Ahmet Ümit'in kitabında; Londra'dan Konya'ya gelen Karen birdenbire kendisini sırlarla dolu yolculuğun içinde bulur. Karen Kimya Greenwood. Mevlevi Poyraz Efendi ile eski hippi Susan'ın kızıdır. Çok sevdiği babası, Karen on iki yaşındayken onları terk ederek. Şah Nesini adında Pakistanlı bir adamla gitmiştir. Karen, babasının onları neden terk ettiğini uzun yıllar anlayamaz. Ta ki mesleği gereği yolu Konya'ya düşene dek....
Ahmet Ümit'in roman kahramanı Karen bir sigorta şirketinde eksperdir. Çalıştığı sigorta şirketi, onu Konya Yakut Otel'de çıkan yangını soruşturması için babasının kentine yollar. Karen huzursuzdur. Hem onları yıllar önce bırakıp giden babasının doğduğu kente gitmekten hem de kişisel sorunları yüzünden tedirgindir. Hamiledir ama sevgilisi bebeği istemez, oysa Karen artık otuz beşine gelmiştir, belki de anne olmak için bu son şansıdır. Öte yandan sevgilisini de kırmak istemez...
Konya gezisi tam da bebek sorunu sırasında gündeme gelmiştir. Keren uçağa kafasında bu sorunla birlikte biner. Konya'ya gelmeden uçakta başlar tuhaf olaylar. Bir ses ona seslenmektedir: "Kimya... Kimya..." Bir sanrı deyip geçer, ama tuhaflıklar birbirini izler.

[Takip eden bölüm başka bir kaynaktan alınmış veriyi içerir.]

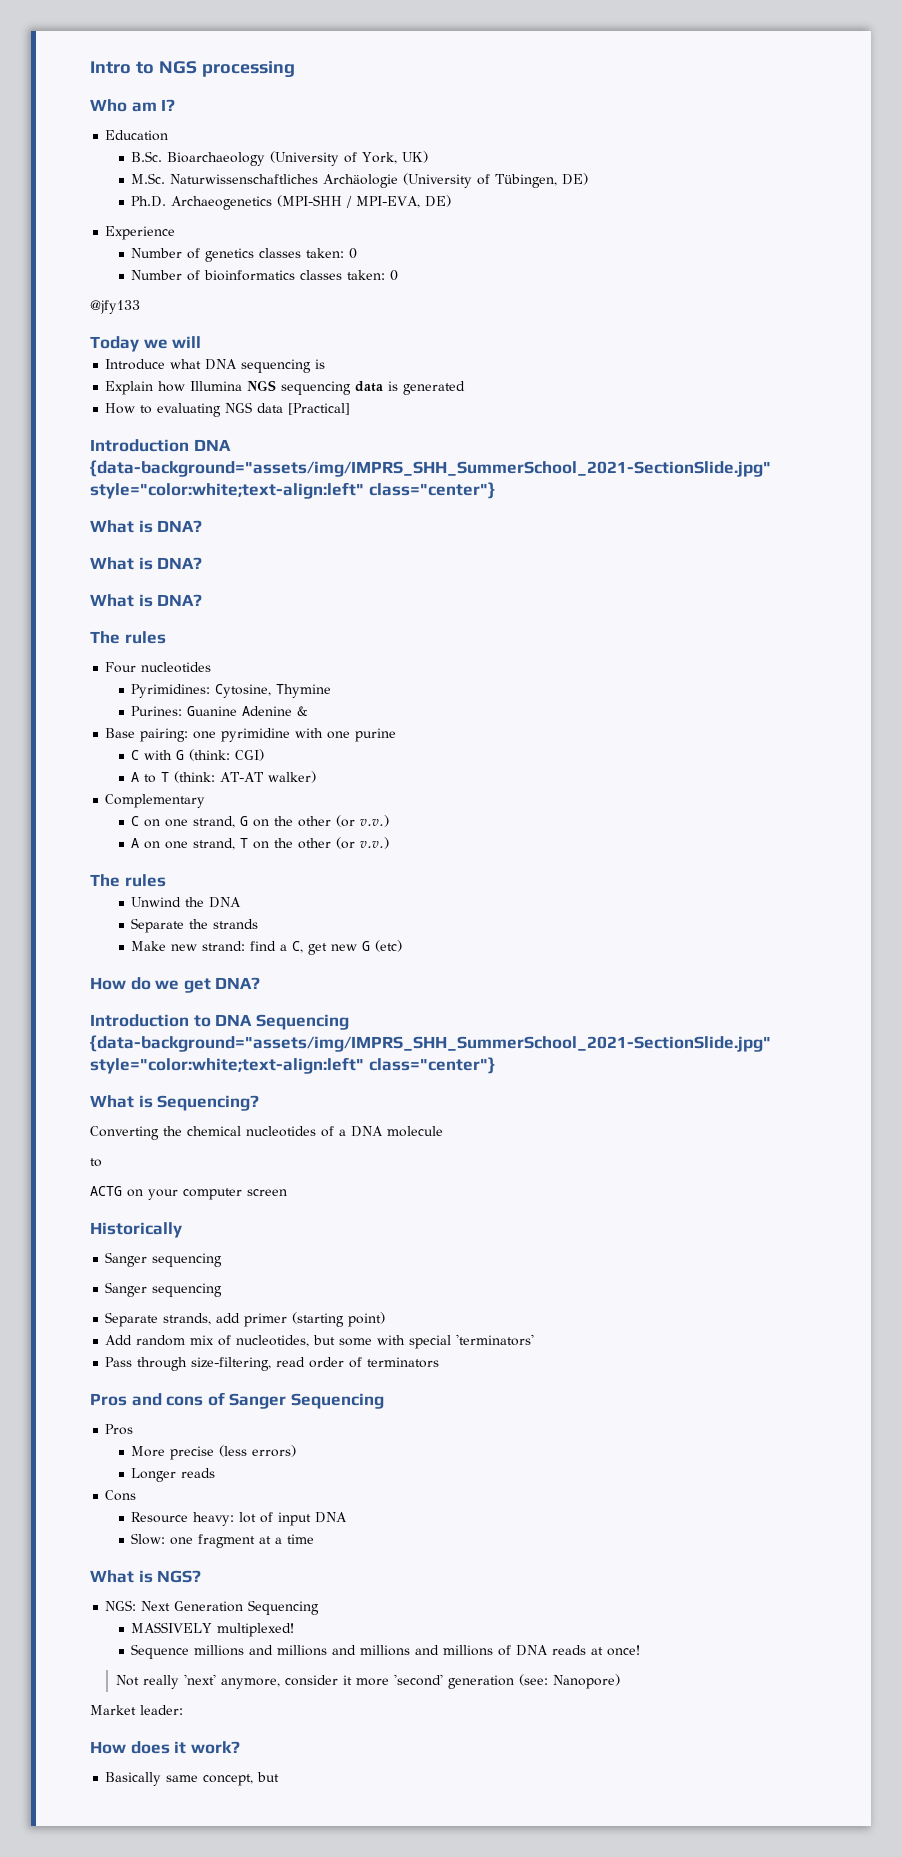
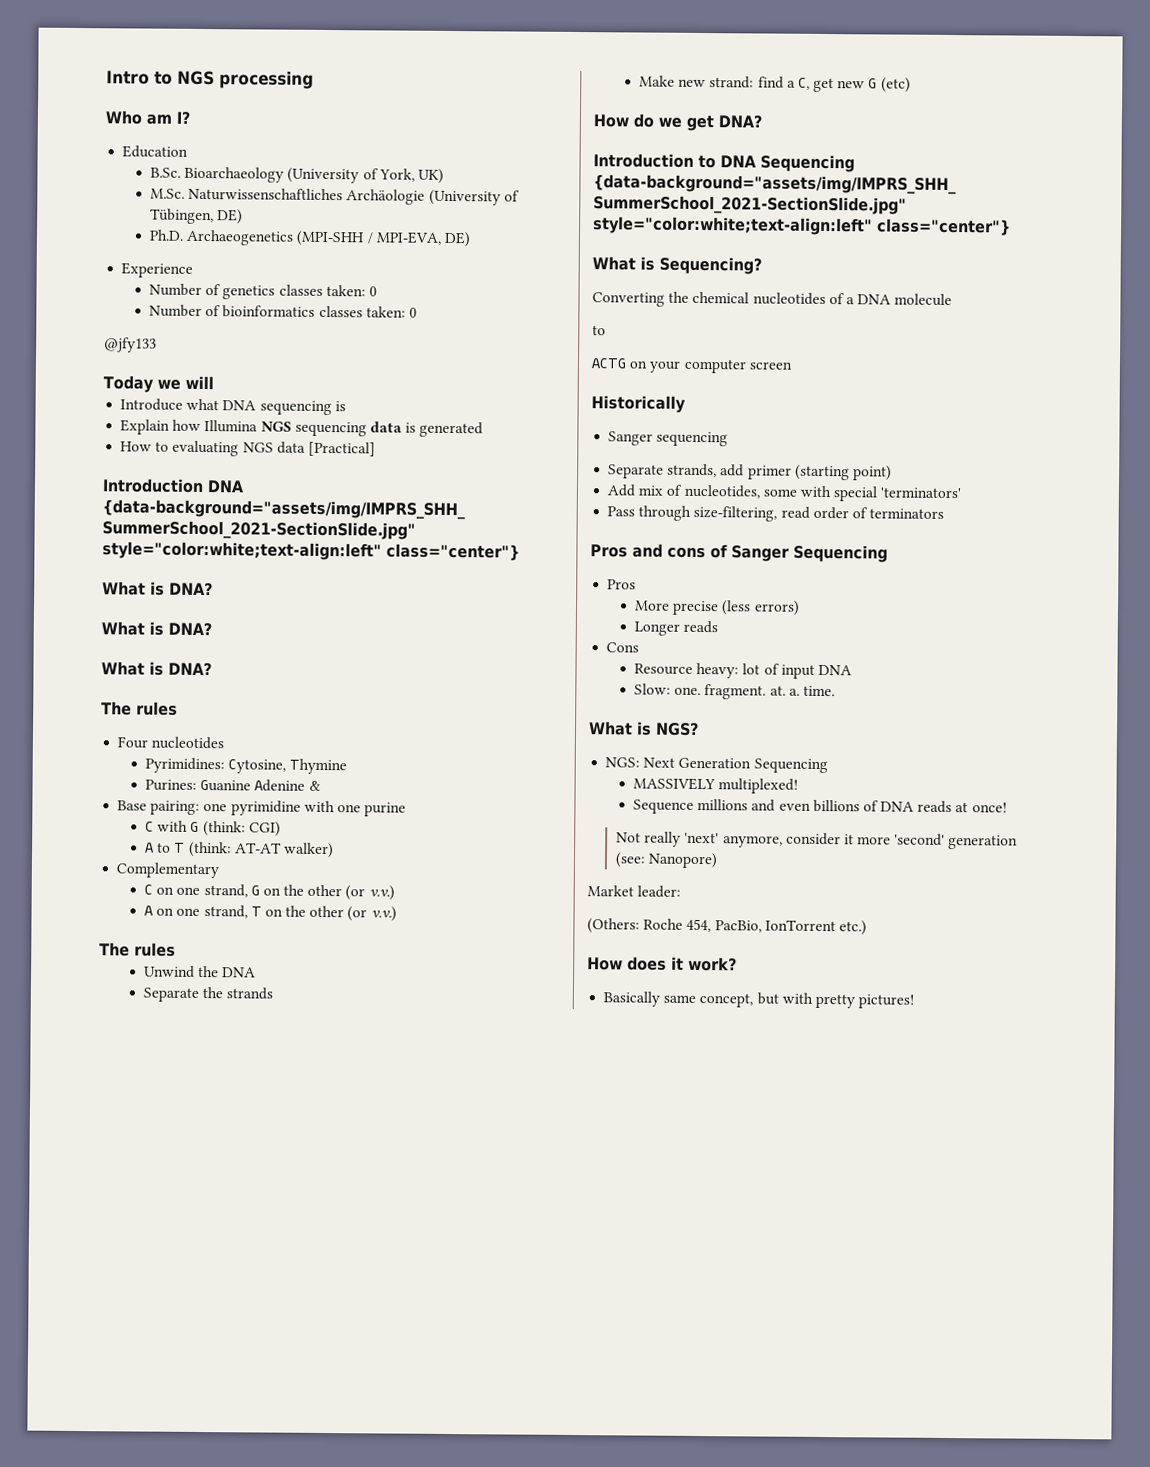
[105,1282,223,1297] // Sanger sequencing -> (729, 439) none
[136,1335,186,1346] random -> (637, 490) none
[313,1335,336,1345] but -> (760, 491) none
[170,1534,315,1548] one fragment at a time -> [674,684,835,700] one. fragment. at. a. time.
[277,1645,494,1656] millions and millions and millions -> [778,799,860,813] even billions
(183, 1710) none -> [587,918,867,936] // (Others: Roche 454, PacBio, IonTorrent etc.)
(280, 1777) none -> [781,992,915,1009] with pretty pictures!

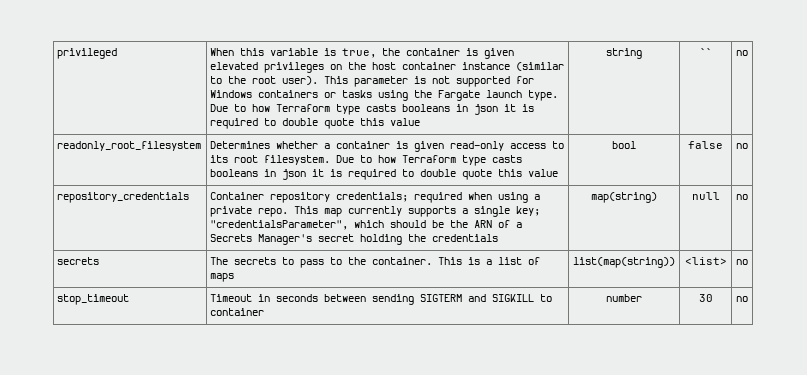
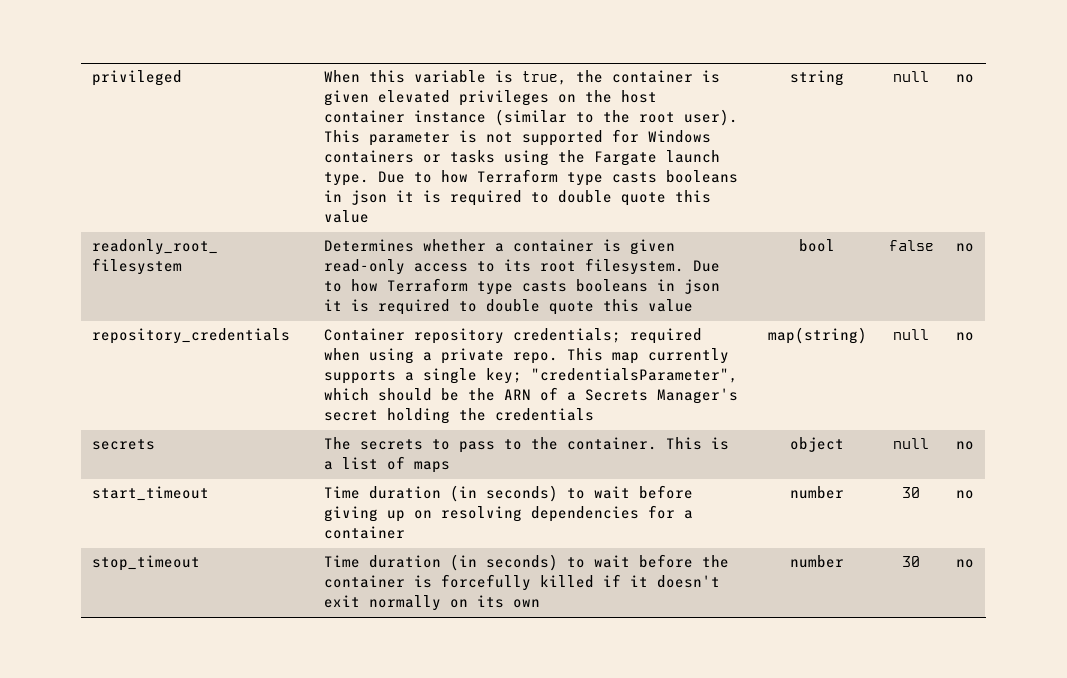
[699,48,712,56] `` -> [893,71,929,82] null
[573,257,675,268] [684,257,727,265] [736,259,748,265] [57,294,130,305] [210,294,553,305] [210,308,265,316] list(map(string)) | <list> | no // stop_timeout | Timeout in seconds between sending SIGTERM and SIGKILL to container -> [790,437,844,452] [893,438,929,449] [956,441,974,450] [91,486,209,501] [323,485,693,502] [323,505,693,522] [323,526,405,539] [790,486,844,499] [902,487,920,498] [956,490,974,499] [91,555,200,571] [323,554,729,571] [323,574,720,591] [323,595,540,611] object | null | no // start_timeout | Time duration (in seconds) to wait before giving up on resolving dependencies for a container | number | 30 | no // stop_timeout | Time duration (in seconds) to wait before the container is forcefully killed if it doesn't exit normally on its own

Konya'ya indiklerinde, karanlık bir sokakta siyahlar giymiş, sakallı, sürmeli gözlü bir adam, ona kahverengi taşlı bir yüzük verir. Karen yüzüğe bakarken adam kayıplara karışır. Karen şaşkın, neler olduğunu kavramaya çalışırken önce
yüzüğün taşı kanar, sonraları bu siyahlar giymiş sakallı adamın, Mevlânâ’nın büyük aşkı Şems-i Tebrizi olduğunu
anlar...
Ahmet Ümit, Bab-ı Esrarda okuru gizem dolu ilginç bir serüvene sürüklerken, Anadolu'daki tarihi-kültürel kaynakların önemli bir daman oluşturan Mevlânâ Celaleddin Rumi'nin yaşamına farklı bir açıdan yaklaşıyor. Deyim yerindeyse
Mevlânâ'yı sadece bir din adamı bir ulema olmaktan çıkarıyor. Bu güne dek tanımadığımız bir Mevlânâ, tanımadığımız bir Şems. Ahmet Ümit'in fantastik öğeleri kullanarak çok katmanlı diliyle, Mevlevilik temelinde din ve inanç üzerine ilginç sorular sorduğu, din - inanç, inanç-sevda sorgulamasını konu alan Babı Esrar'ın doğacak tartışmalardan prim yapmayı hesapladığını düşünmemek safdillik olur. Kurnaz bir kurgu ve zekice tasarlanmış diyaloglar ile eser, bu konudaki farklı yorum ve düşünceleri harmanlıyor. Bu üslup nedeni ile de esere kızan da alkış tutan da olacak... Peki bu gizemli cinayete getirdiği yorum kitaba, Ahmet Ümit ve yayıncılının beklediği ilgiyi görmesini sağlatacak mı?